The Washington Post recently ran a story that does a great job of illustrating the total disconnect between Congress and the rest of the country.
According to the Post; over the past twenty five years the average net worth of a member of Congress has risen from $280,000 to $725,000. During that same period the average net worth of the average middle class American declined from $20,600 to $20,500.
Generally speaking there is a bit of a lifestyle change that one goes through when one enters the hallowed halls of Congress. The $174,000 paycheck, the lifetime benefits, the perks, and the fawning swarm of glad handers can color ones sense of self and one’s purpose. Suddenly your opinion really matters and your vote carries real power. You spend most of your time in Washington attending fundraisers and being schmoozed by lobbyists. You make speeches for which you are handsomely compensated and go on junkets that take you to places you’ve only dreamed of…all within the “wink, wink” of the law.
So it is not so surprising that once elected to office very few in Congress are anxious to give it up. Consequently, they spend most of their time, and base most of their decisions on doing whatever is necessary to continue that fabulous, powerful and lucrative ride. On average a sitting Congressman will raise and spend $1.2 million just to get re-elected. The President's campaign will raise $1 billion.
The people we send to Congress live in an artificial bubble far removed from the lives of their constituents. So why then would we expect these people to have any empathy for the guy who clocks in from 8 to 4:30? Why would we expect them to understand what goes through the mind of the single mom or the dad with four kids who just lost his job? Why would we expect the “haves” in power to spend one second worrying about the “have nots” when they are so busy hanging on to their own piece of the pie?
Yet, we do. It’s foolish, but we do. We expect them to care and to govern in a way that is fair; not just to those with money, power and influence…but to all. But the fact is that expecting Congress to fix the ills of the country is like expecting the mob to clean up drug trafficking.
The middle class is the engine that runs this country. It is their disposable income that fuels the economy. But the middle class country is dying before our very eyes; and as they go so goes the country. Yet Congress is too busy covering their perks and their asses to do anything about it.

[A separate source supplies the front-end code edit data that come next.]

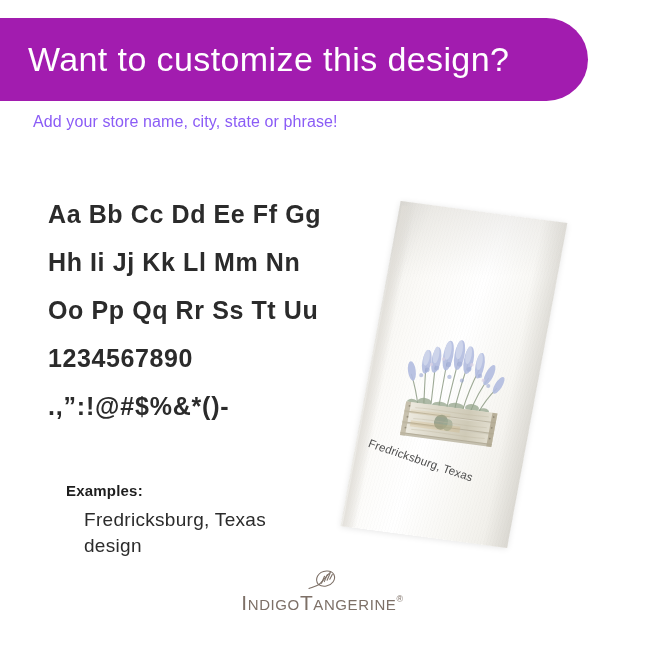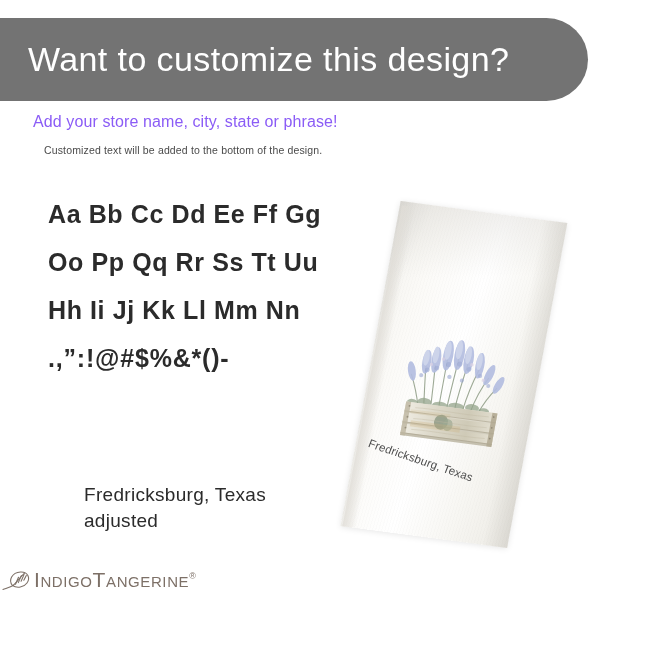--- a/index.html
+++ b/index.html
@@ -23,7 +23,7 @@
     top: 18px;
     width: 588px;
     height: 83px;
-    background: #737373;
+    background: #a21caf;
     border-top-right-radius: 42px;
     border-bottom-right-radius: 42px;
     display: flex;

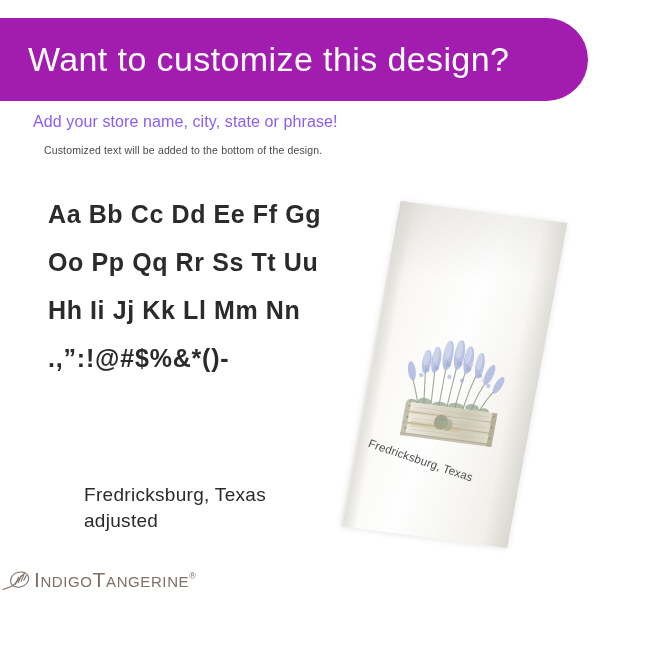--- a/index.html
+++ b/index.html
@@ -204,7 +204,6 @@
 <div class="subtitle">Add your store name, city, state or phrase!</div>
 
 <div class="notes">
-  <div>Customized text will be added to the bottom of the design.</div>
 </div>
 
 <div class="specimen">

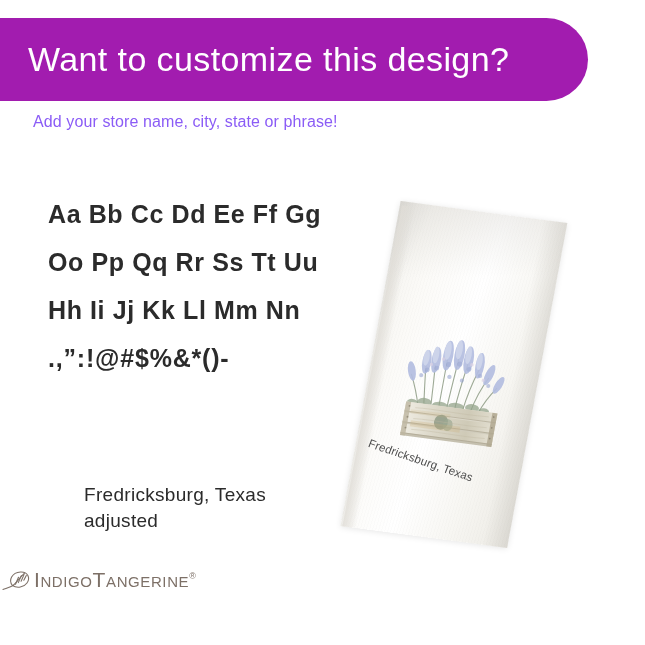--- a/index.html
+++ b/index.html
@@ -208,8 +208,8 @@
 
 <div class="specimen">
   <div class="spec-line">Aa Bb Cc Dd Ee Ff Gg</div>
+  <div class="spec-line">Hh Ii Jj Kk Ll Mm Nn</div>
   <div class="spec-line">Oo Pp Qq Rr Ss Tt Uu</div>
-  <div class="spec-line">Hh Ii Jj Kk Ll Mm Nn</div>
   <div class="spec-line symbols">.,”:!@#$%&amp;*()-</div>
 </div>
 

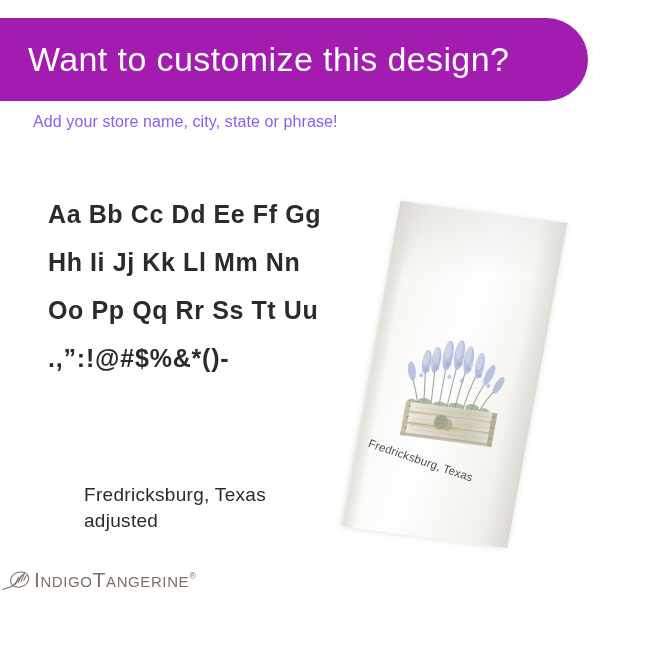--- a/index.html
+++ b/index.html
@@ -210,6 +210,7 @@
   <div class="spec-line">Aa Bb Cc Dd Ee Ff Gg</div>
   <div class="spec-line">Hh Ii Jj Kk Ll Mm Nn</div>
   <div class="spec-line">Oo Pp Qq Rr Ss Tt Uu</div>
+  <div class="spec-line">1234567890</div>
   <div class="spec-line symbols">.,”:!@#$%&amp;*()-</div>
 </div>
 

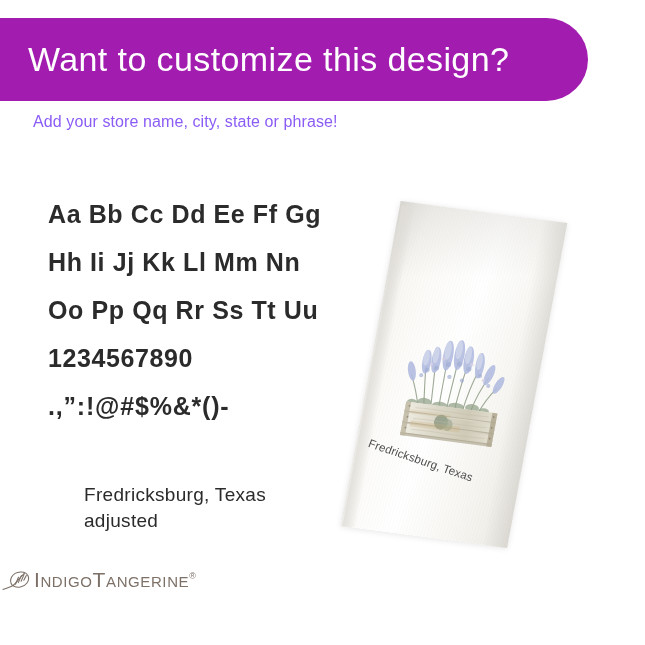--- a/index.html
+++ b/index.html
@@ -215,6 +215,7 @@
 </div>
 
 <div class="examples">
+  <div class="examples-label">Examples:</div>
   <div class="example-item">Fredricksburg, Texas</div>
   <div class="example-item">adjusted</div>
 </div>

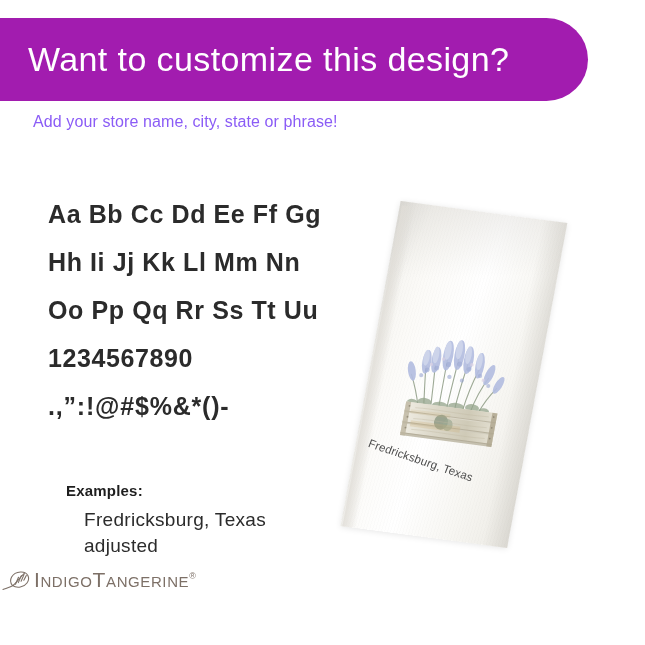--- a/index.html
+++ b/index.html
@@ -217,7 +217,7 @@
 <div class="examples">
   <div class="examples-label">Examples:</div>
   <div class="example-item">Fredricksburg, Texas</div>
-  <div class="example-item">adjusted</div>
+  <div class="example-item">design</div>
 </div>
 
 <div class="product">

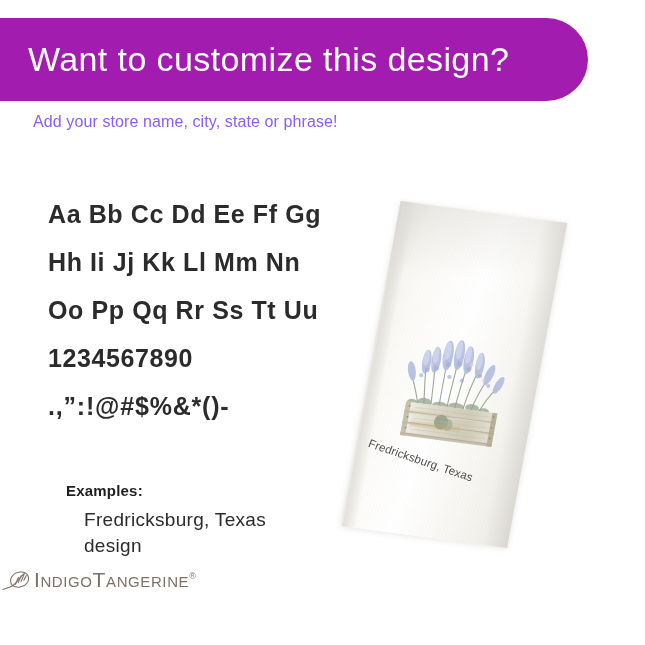--- a/index.html
+++ b/index.html
@@ -109,7 +109,7 @@
     right: 0;
     top: 568px;
     display: flex;
-    flex-direction: row;
+    flex-direction: column;
     align-items: center;
   }
   .logo-leaf { display: block; margin-bottom: 1px; }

We don’t begrudge the “haves” in Congress from taking advantage of their position and power. As long as they achieve those things within the boundaries of the law…more power to them. That’s the system. But as long as that system allows and even encourages those in power to reap those benefits while turning a blind eye to the engine that runs the country…we are destined to fail.
We need to remove money and position from politics and governing. Only then will elected officials do what is right instead of what is personally lucrative and politically expedient.
The system needs to change. Given all that we have witnessed over the past decade: the unwarranted wars, the economic collapse, the social injustice, the greed and the rapid decline of 99% of the country; if we don’t have the will to change the system now…then when?